- TASK OBJECTIVE:
Where the line holding "padding: 98px 64px 0 85px;" appears, start copying, and continue exactly through the last line of the listing, skipping pictures.

>>>

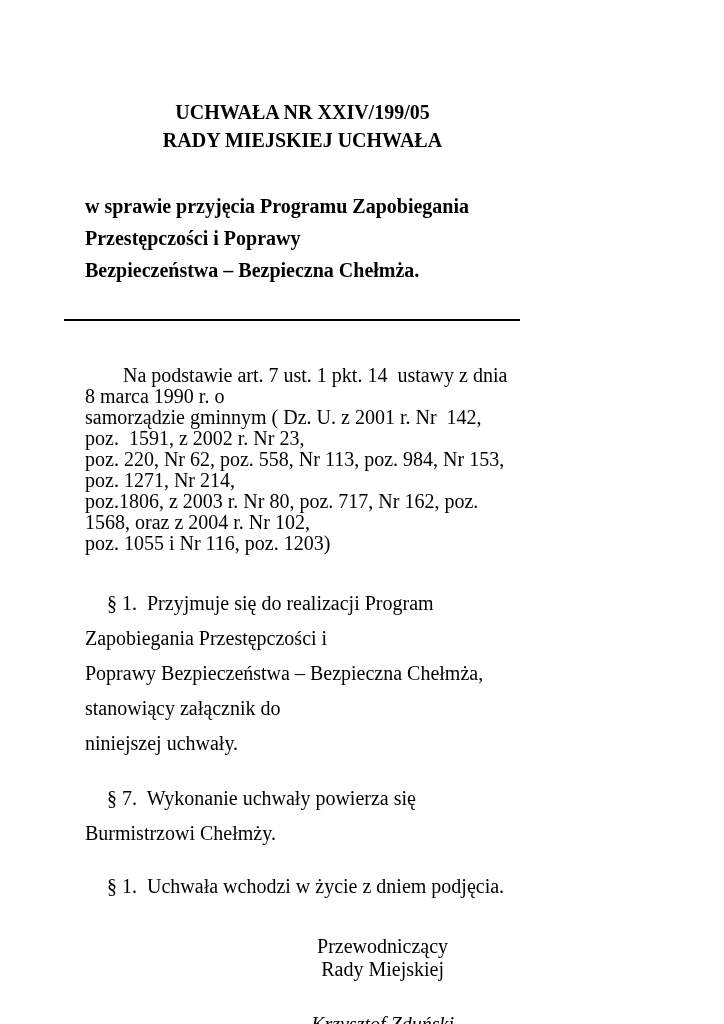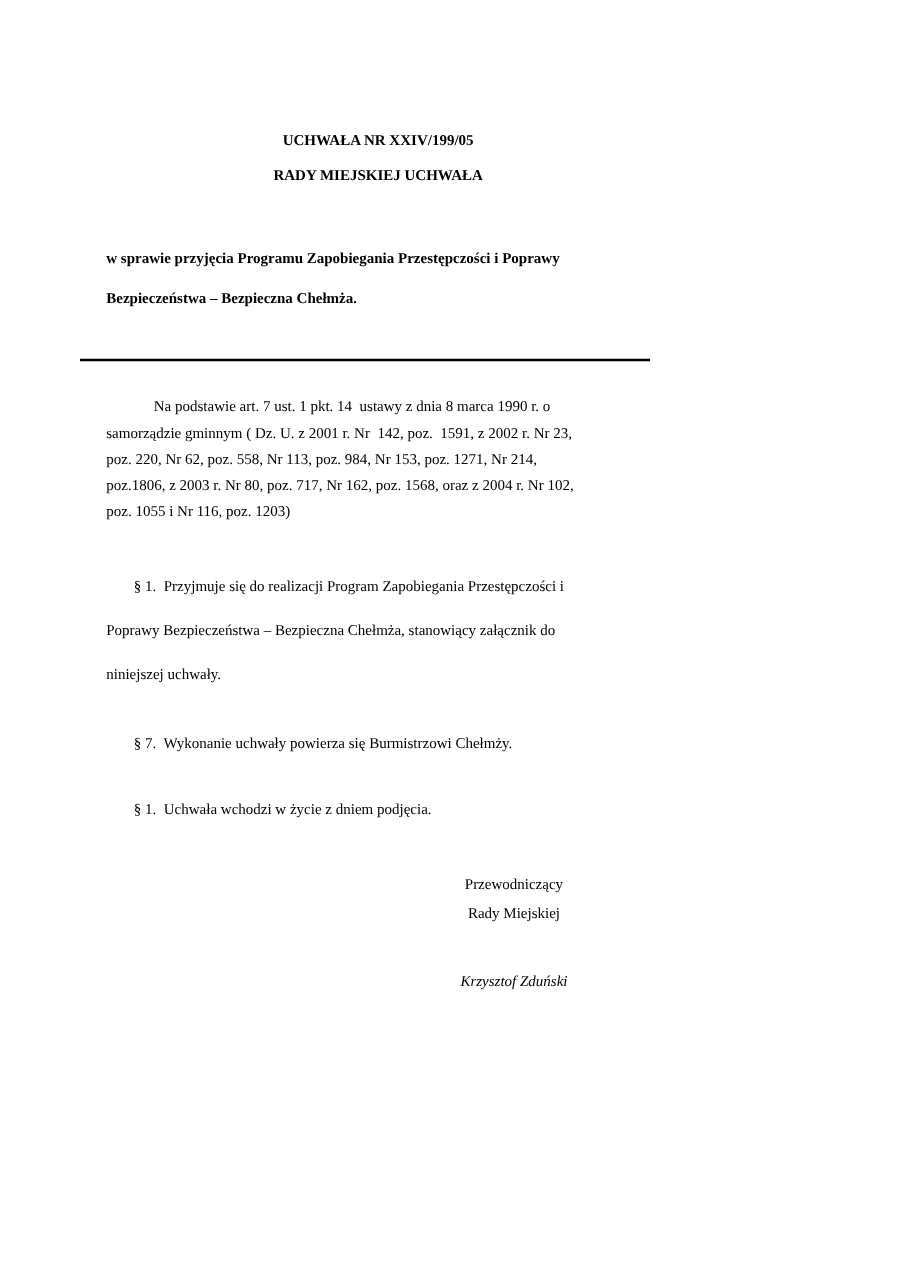--- a/index.html
+++ b/index.html
@@ -15,7 +15,7 @@
     box-sizing: border-box;
     padding: 98px 64px 0 85px;
     font-family: "Liberation Serif", "DejaVu Serif", serif;
-    font-size: 12px;
+    font-size: 20px;
     color: #000000;
     overflow: hidden;
   }

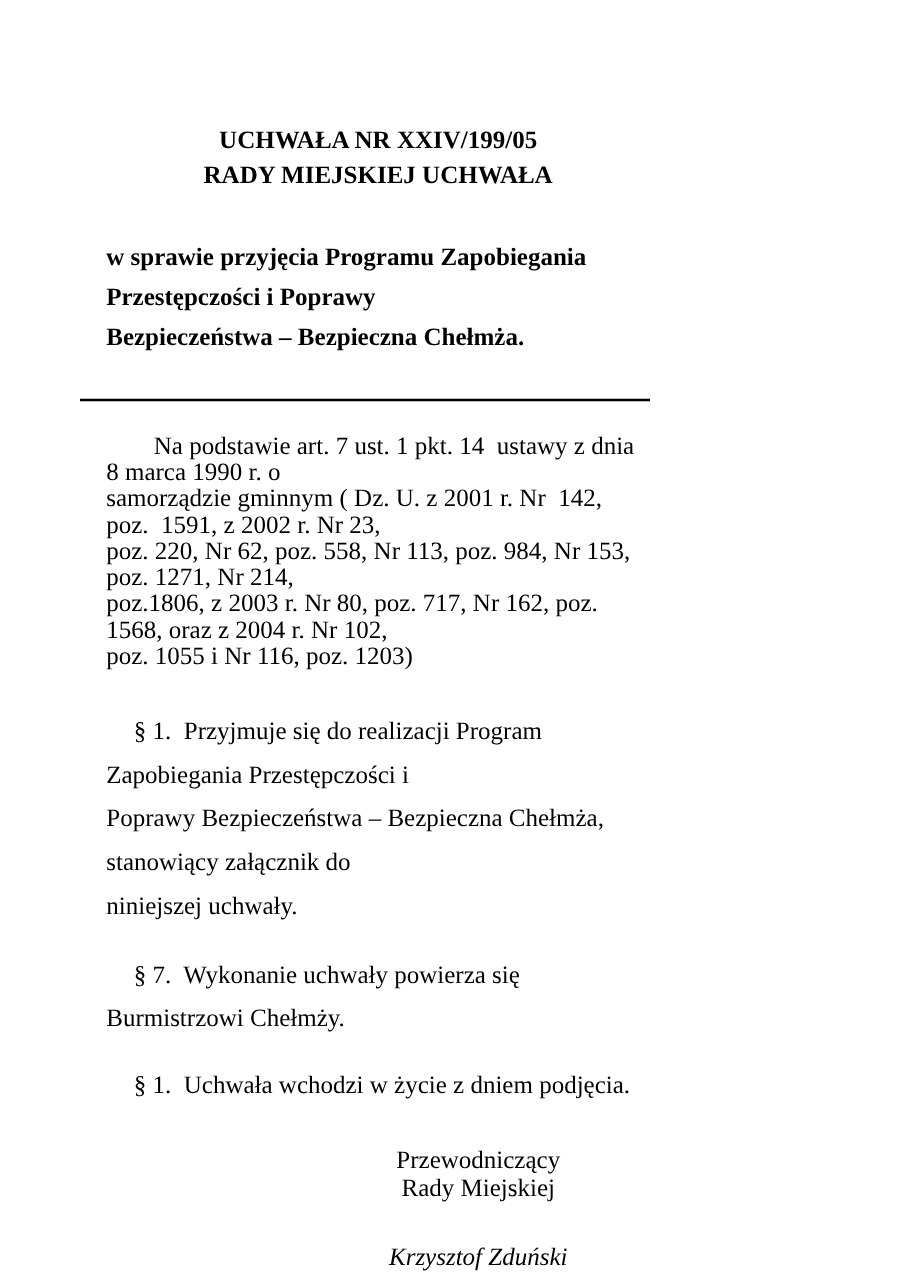--- a/index.html
+++ b/index.html
@@ -37,7 +37,7 @@
     margin: 33px 0 0 -21px;
   }
   .legal-basis {
-    margin: 26px 0 0 0;
+    margin: 44px 0 0 0;
     line-height: 21px;
     text-indent: 38px;
     white-space: pre-wrap;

<<<

- RESPONSE TO THIS TASK:
     padding: 98px 64px 0 85px;
     font-family: "Liberation Serif", "DejaVu Serif", serif;
-    font-size: 12px;
+    font-size: 20px;
     color: #000000;
     overflow: hidden;
   }

--- a/index.html
+++ b/index.html
@@ -37,7 +37,7 @@
     margin: 33px 0 0 -21px;
   }
   .legal-basis {
-    margin: 26px 0 0 0;
+    margin: 44px 0 0 0;
     line-height: 21px;
     text-indent: 38px;
     white-space: pre-wrap;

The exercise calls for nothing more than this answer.